» **Recorded data**
>>>>>

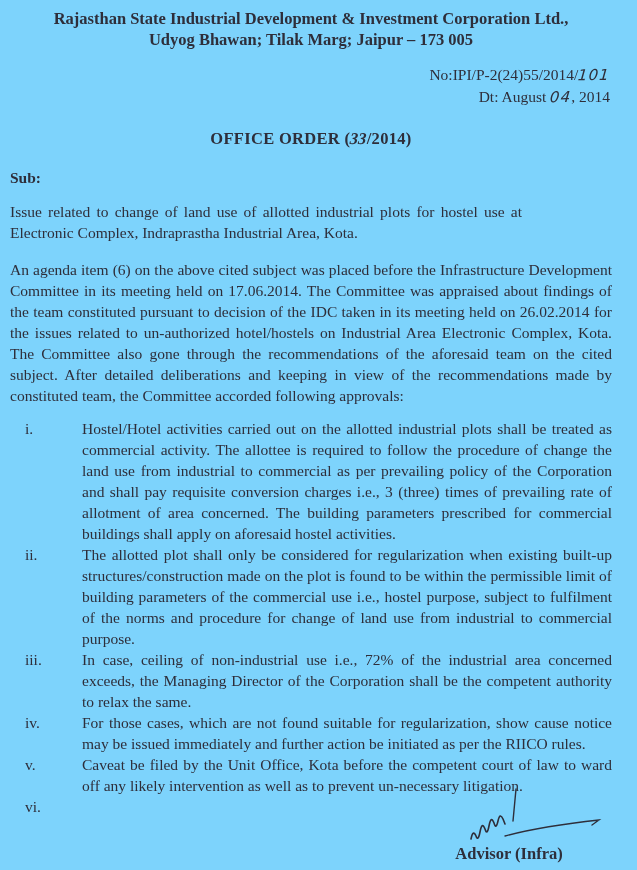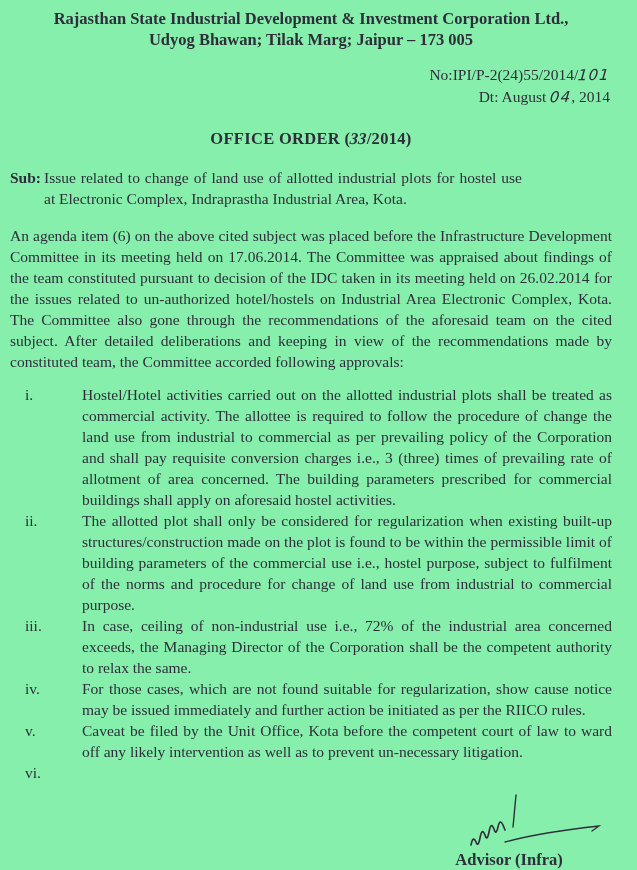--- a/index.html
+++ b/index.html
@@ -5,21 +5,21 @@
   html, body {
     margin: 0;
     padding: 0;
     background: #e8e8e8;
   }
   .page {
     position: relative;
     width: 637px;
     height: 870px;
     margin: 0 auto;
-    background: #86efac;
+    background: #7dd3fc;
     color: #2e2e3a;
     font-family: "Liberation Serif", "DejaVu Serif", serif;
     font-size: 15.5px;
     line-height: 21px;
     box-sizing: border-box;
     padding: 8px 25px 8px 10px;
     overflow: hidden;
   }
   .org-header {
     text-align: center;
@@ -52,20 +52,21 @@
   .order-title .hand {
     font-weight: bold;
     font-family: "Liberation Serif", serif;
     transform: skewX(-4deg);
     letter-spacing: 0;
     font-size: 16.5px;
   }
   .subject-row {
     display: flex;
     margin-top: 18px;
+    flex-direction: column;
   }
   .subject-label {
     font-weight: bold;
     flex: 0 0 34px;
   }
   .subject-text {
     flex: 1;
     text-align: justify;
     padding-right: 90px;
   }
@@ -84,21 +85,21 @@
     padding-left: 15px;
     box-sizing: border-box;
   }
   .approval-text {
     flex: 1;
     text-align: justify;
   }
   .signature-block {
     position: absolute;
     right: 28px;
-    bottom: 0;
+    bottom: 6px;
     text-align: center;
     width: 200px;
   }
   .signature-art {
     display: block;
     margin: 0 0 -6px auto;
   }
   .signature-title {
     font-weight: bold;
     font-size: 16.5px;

<<<<<

» **Task to complete**
Would you print exactly, and only, the lines of the data above from the line with "position: relative;" through the line with "transform: skewX(-4deg);", inclusive?

» **Task solution**
     position: relative;
     width: 637px;
     height: 870px;
     margin: 0 auto;
-    background: #86efac;
+    background: #7dd3fc;
     color: #2e2e3a;
     font-family: "Liberation Serif", "DejaVu Serif", serif;
     font-size: 15.5px;
     line-height: 21px;
     box-sizing: border-box;
     padding: 8px 25px 8px 10px;
     overflow: hidden;
   }
   .org-header {
     text-align: center;
@@ -52,20 +52,21 @@
   .order-title .hand {
     font-weight: bold;
     font-family: "Liberation Serif", serif;
     transform: skewX(-4deg);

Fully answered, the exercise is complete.